Content starts

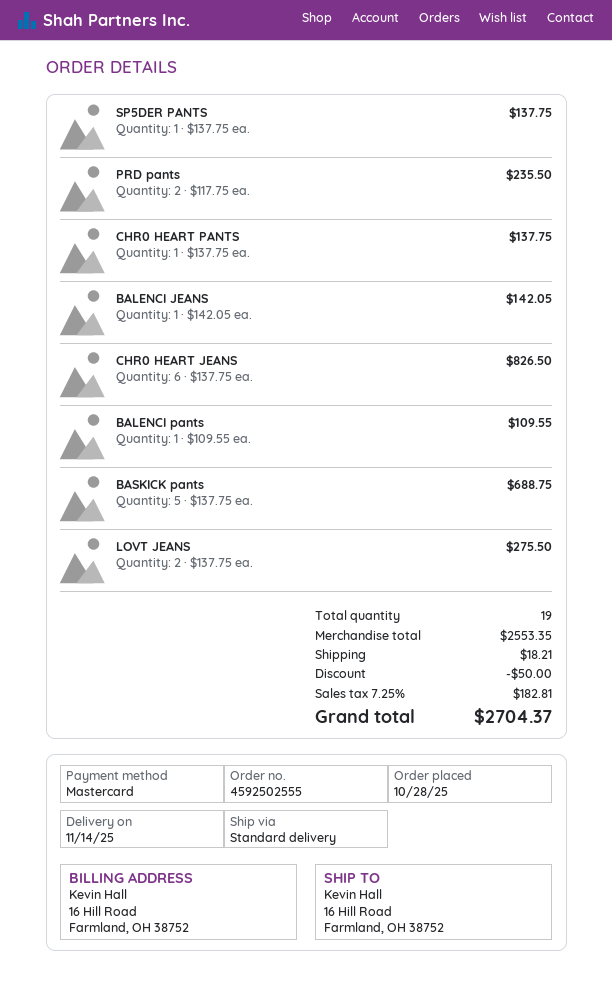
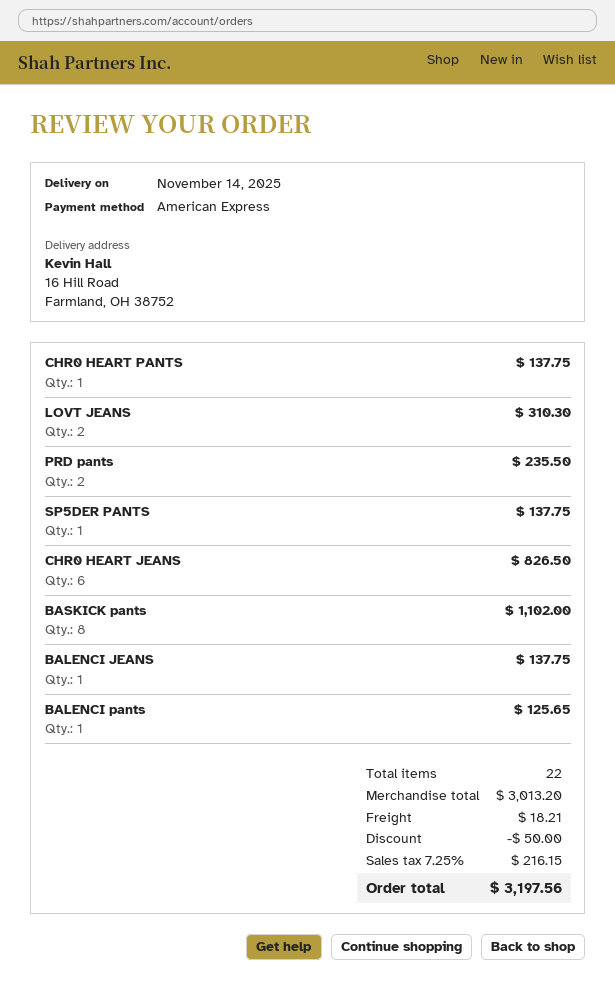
payment method: Mastercard -> American Express
BALENCI JEANS: 1 for 142.05 -> 1 for 137.75
BALENCI pants: 1 for 109.55 -> 1 for 125.65
BASKICK pants: 5 for 688.75 -> 8 for 1102.00
LOVT JEANS: 2 for 275.50 -> 2 for 310.30
total quantity: 19 -> 22
subtotal: 2553.35 -> 3013.20
tax: 7.25% = 182.81 -> 7.25% = 216.15
total: 2704.37 -> 3197.56

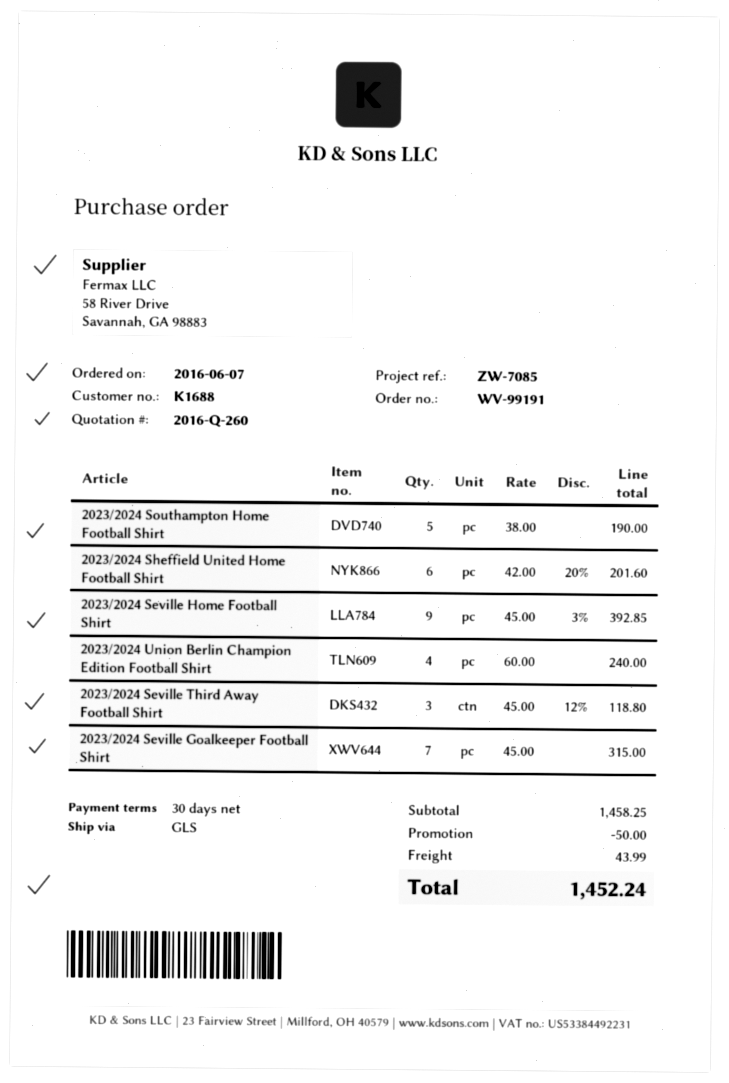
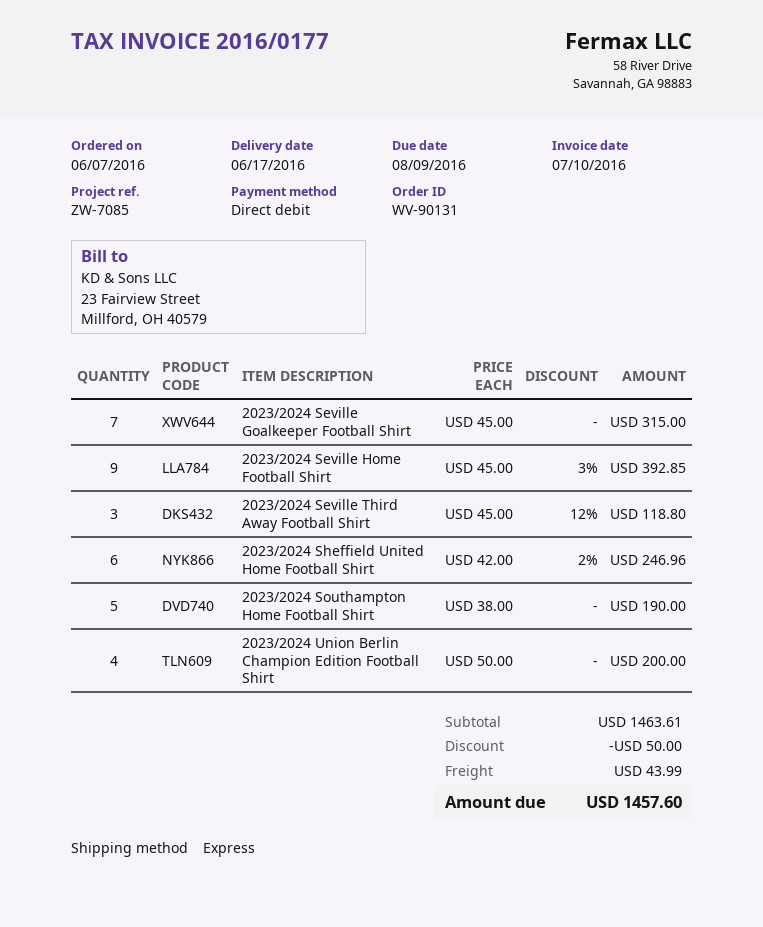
order number: WV-99191 -> WV-90131
shipping method: GLS -> express
2023/2024 Sheffield United Home Football Shirt: 6 x 42.00 - 20% = 201.60 -> 6 x 42.00 - 2% = 246.96
2023/2024 Union Berlin Champion Edition Football Shirt: 4 x 60.00 = 240.00 -> 4 x 50.00 = 200.00
subtotal: 1458.25 -> 1463.61
total: 1452.24 -> 1457.60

Content ends

**Work task**
Extract every line above that contains the word "JEANS".

**Solution for this task**
BALENCI JEANS: 1 for 142.05 -> 1 for 137.75
LOVT JEANS: 2 for 275.50 -> 2 for 310.30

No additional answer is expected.